Author: NN Investment Partners
Focus on downside risks led to a sudden demand for safe and liquid assets as well as to a substantial increase in risk premia. We adopt a cautious asset allocation stance.
Since the start of the year markets have been in a state of turmoil and we have witnessed a substantial increase in risk premia across the board. This is consistent with an increased demand for safe assets by global investors.
In 2008, the near-death experience of the global financial system installed a good deal of “dread risk” in the minds of global investors, which essentially meant an excessive focus on the downside risks. Since early 2016 this dread risk has returned to the forefront as markets started to focus on the complex interaction between weak emerging world growth, falling commodity prices and volatile exchange rates. The common element among all these factors has been growing recession fears and a sudden demand for global safe and liquid assets.
The most important antidote to such dread risk is a confidencerestoring policy response. In particular, monetary policy can reduce risk premia directly by injecting more liquidity into the system and indirectly by sending the signal that unlimited firing power will be used if necessary. Amid the recent turmoil in financial markets, central banks have come again to their rescue and pledged to do so again in the future. As a result, a mild form of search for yield could well establish itself again, favoring spread products at large.
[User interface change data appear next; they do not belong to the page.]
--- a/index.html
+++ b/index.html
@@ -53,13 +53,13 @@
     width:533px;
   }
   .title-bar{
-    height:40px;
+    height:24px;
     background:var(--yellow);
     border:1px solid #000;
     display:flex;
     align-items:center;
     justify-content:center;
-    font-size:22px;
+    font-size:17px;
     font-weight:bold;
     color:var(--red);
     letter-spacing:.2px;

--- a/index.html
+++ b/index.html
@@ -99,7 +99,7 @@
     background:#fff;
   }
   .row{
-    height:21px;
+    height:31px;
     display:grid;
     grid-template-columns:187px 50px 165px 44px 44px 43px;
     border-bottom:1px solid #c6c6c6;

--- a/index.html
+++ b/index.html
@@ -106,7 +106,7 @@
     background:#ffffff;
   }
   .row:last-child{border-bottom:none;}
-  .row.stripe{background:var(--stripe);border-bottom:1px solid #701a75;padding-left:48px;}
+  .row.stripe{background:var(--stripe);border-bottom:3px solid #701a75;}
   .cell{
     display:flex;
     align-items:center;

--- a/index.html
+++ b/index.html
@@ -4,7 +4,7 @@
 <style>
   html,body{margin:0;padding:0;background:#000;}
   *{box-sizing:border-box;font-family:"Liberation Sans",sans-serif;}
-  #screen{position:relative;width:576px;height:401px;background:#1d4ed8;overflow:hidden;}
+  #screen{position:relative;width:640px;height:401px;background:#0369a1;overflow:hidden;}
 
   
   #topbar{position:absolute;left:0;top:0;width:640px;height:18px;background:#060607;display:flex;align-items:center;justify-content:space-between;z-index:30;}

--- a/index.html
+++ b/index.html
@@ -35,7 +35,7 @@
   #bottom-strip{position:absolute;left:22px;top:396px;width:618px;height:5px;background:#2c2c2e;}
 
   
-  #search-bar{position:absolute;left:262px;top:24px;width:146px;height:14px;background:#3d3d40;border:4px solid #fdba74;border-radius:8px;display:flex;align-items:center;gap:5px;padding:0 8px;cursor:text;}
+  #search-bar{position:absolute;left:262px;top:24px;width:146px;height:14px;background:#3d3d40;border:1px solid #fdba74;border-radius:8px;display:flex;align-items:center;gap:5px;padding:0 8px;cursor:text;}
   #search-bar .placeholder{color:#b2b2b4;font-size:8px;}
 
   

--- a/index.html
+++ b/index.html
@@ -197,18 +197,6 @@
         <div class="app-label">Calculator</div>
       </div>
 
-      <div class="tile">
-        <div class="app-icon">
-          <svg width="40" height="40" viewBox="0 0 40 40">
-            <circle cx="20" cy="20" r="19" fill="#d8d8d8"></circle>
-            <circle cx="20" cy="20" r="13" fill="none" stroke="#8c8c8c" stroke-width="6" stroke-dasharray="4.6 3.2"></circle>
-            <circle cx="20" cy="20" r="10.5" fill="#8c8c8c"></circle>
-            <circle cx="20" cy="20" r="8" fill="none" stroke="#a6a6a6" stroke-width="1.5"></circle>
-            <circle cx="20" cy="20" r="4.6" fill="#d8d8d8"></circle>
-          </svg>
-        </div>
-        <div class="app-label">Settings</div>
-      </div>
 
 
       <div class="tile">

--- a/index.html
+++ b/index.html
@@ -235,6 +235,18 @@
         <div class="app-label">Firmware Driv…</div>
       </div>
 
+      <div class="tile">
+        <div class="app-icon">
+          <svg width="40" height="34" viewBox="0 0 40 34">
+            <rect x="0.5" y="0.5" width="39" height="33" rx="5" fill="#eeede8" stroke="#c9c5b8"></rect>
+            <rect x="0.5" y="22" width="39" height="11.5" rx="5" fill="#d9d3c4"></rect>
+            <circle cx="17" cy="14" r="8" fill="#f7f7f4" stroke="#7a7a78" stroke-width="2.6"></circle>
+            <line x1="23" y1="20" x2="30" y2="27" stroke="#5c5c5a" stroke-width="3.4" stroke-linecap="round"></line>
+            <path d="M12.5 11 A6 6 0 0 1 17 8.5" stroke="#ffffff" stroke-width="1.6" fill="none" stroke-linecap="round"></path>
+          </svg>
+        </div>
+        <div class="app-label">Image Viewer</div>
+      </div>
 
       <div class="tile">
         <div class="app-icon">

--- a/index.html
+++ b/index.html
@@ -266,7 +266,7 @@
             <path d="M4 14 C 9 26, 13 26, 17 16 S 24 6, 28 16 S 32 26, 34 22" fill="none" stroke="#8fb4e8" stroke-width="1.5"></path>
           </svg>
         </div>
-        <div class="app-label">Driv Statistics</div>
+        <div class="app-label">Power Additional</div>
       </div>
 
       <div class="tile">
In theory, risky asset classes should find some support from the attractive valuations, exaggeratedly negative sentiment, easier monetary policies and positive earnings surprises. Investors are however not yet fully convinced about these positive factors and remain concerned that substantial headwinds continue to linger, such as a very unbalanced global economy. Adding it all together we decided to adopt a balanced and cautious allocation stance. This means that we have a neutral stance on equities, real estate and spread products. We maintained an underweight stance on commodities and became underweight treasuries.